WHAT IS BEING ASKED
Give the number of lines in this listing that hold "Standard". No other words belong in the reply.

= Beginning of Section =

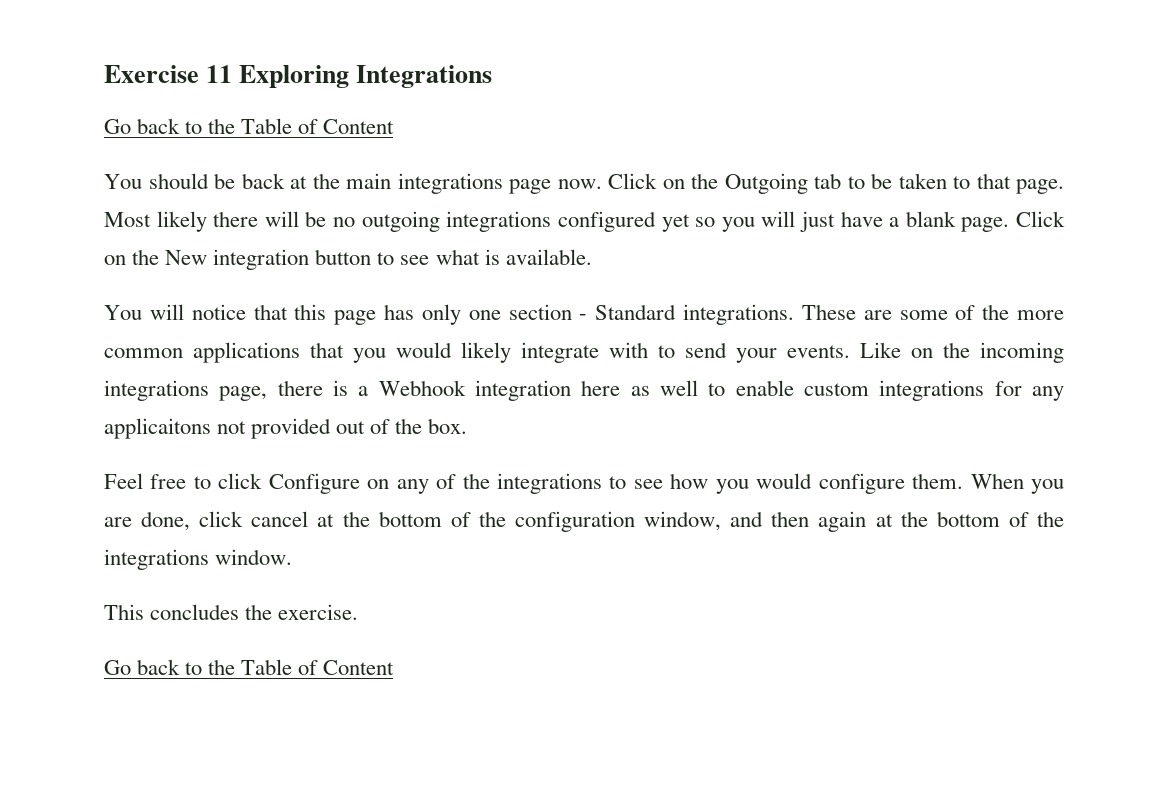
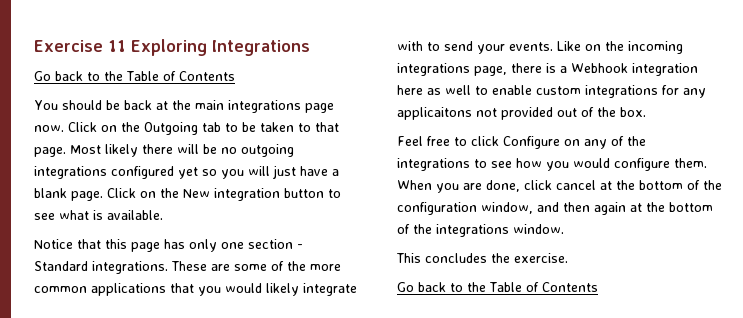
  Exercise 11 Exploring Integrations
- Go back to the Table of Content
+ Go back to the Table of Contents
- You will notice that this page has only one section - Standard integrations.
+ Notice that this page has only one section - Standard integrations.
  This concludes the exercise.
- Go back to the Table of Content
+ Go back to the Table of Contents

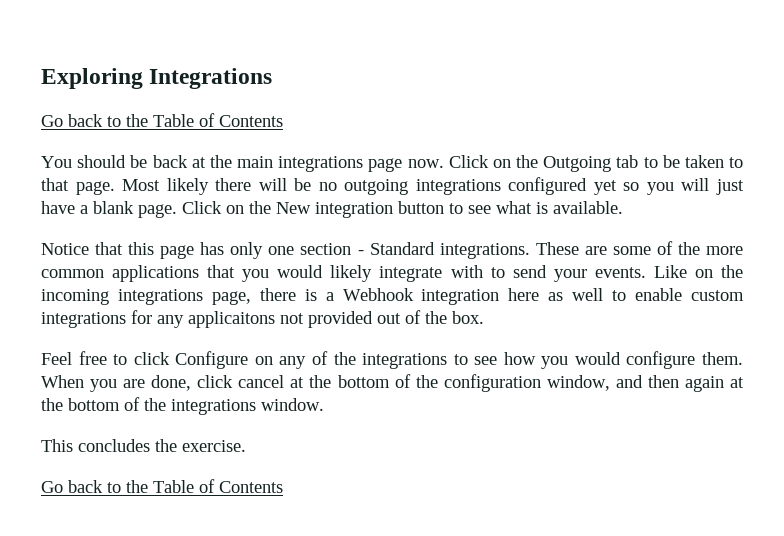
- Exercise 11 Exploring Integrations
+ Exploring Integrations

= End of Section =

EXERCISE RESPONSE
2